PROVIDED MATERIAL section start

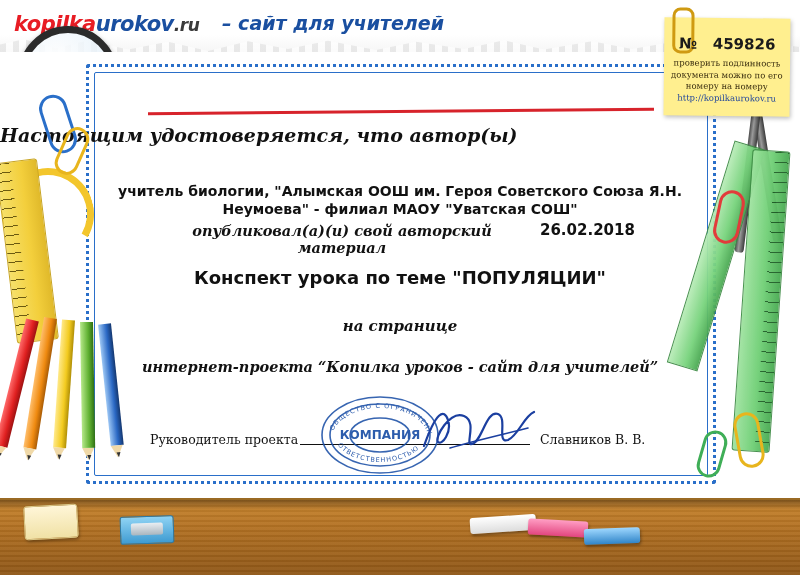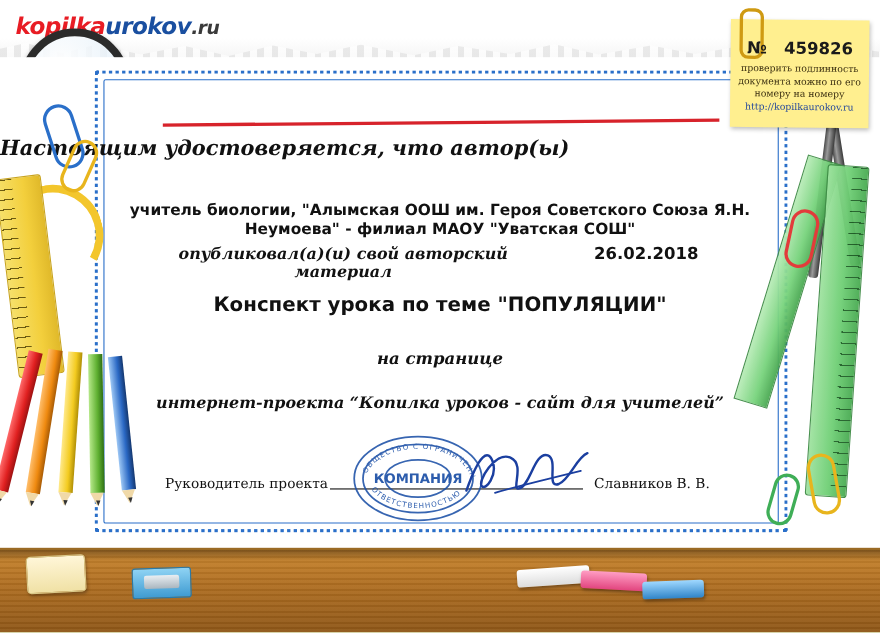--- a/index.html
+++ b/index.html
@@ -8,21 +8,21 @@
     background: #ffffff;
   }
   body {
     font-family: "Liberation Sans", sans-serif;
   }
   #page {
     position: relative;
     width: 800px;
     height: 575px;
     overflow: hidden;
-    background: #bef264;
+    background: #e5e5e5;
   }
 
   
   .top-band {
     position: absolute;
     left: 0; top: 0;
     width: 800px; height: 58px;
     background: linear-gradient(180deg, #ffffff 0%, #ffffff 60%, #f2f2f2 100%);
     overflow: hidden;
   }
@@ -186,21 +186,21 @@
     left: 0; top: 201px;
     width: 800px;
     text-align: center;
     font-family: "DejaVu Sans", sans-serif;
     font-weight: bold;
     font-size: 14px;
     color: #111111;
   }
   .line-published {
     position: absolute;
-    left: 117px; top: 222px;
+    left: 147px; top: 222px;
     width: 390px;
     text-align: center;
     font-family: "DejaVu Serif", serif;
     font-style: italic;
     font-weight: bold;
     font-size: 14.5px;
     color: #111111;
   }
   .line-date {
     position: absolute;
@@ -475,20 +475,21 @@
 
 <div id="page">
 
   <div class="top-band">
     <div class="top-band-tear"></div>
   </div>
 
   <div class="brand">
     <span class="b1">kopilka</span><span class="b2">urokov</span><span class="b3">.ru</span>
   </div>
+  <div class="brand-tag">– сайт для учителей</div>
 
   <div class="magnifier-handle"></div>
   <div class="magnifier-glass"></div>
 
   <div class="sheet">
     <div class="frame">
       <div class="frame-inner"></div>
     </div>
   </div>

PROVIDED MATERIAL section end

Reproduce, word for word, the line containing "left: 0; top: 0;" along with every later line of the listing, and leave out all earlier lines.

     left: 0; top: 0;
     width: 800px; height: 58px;
     background: linear-gradient(180deg, #ffffff 0%, #ffffff 60%, #f2f2f2 100%);
     overflow: hidden;
   }
@@ -186,21 +186,21 @@
     left: 0; top: 201px;
     width: 800px;
     text-align: center;
     font-family: "DejaVu Sans", sans-serif;
     font-weight: bold;
     font-size: 14px;
     color: #111111;
   }
   .line-published {
     position: absolute;
-    left: 117px; top: 222px;
+    left: 147px; top: 222px;
     width: 390px;
     text-align: center;
     font-family: "DejaVu Serif", serif;
     font-style: italic;
     font-weight: bold;
     font-size: 14.5px;
     color: #111111;
   }
   .line-date {
     position: absolute;
@@ -475,20 +475,21 @@
 
 <div id="page">
 
   <div class="top-band">
     <div class="top-band-tear"></div>
   </div>
 
   <div class="brand">
     <span class="b1">kopilka</span><span class="b2">urokov</span><span class="b3">.ru</span>
   </div>
+  <div class="brand-tag">– сайт для учителей</div>
 
   <div class="magnifier-handle"></div>
   <div class="magnifier-glass"></div>
 
   <div class="sheet">
     <div class="frame">
       <div class="frame-inner"></div>
     </div>
   </div>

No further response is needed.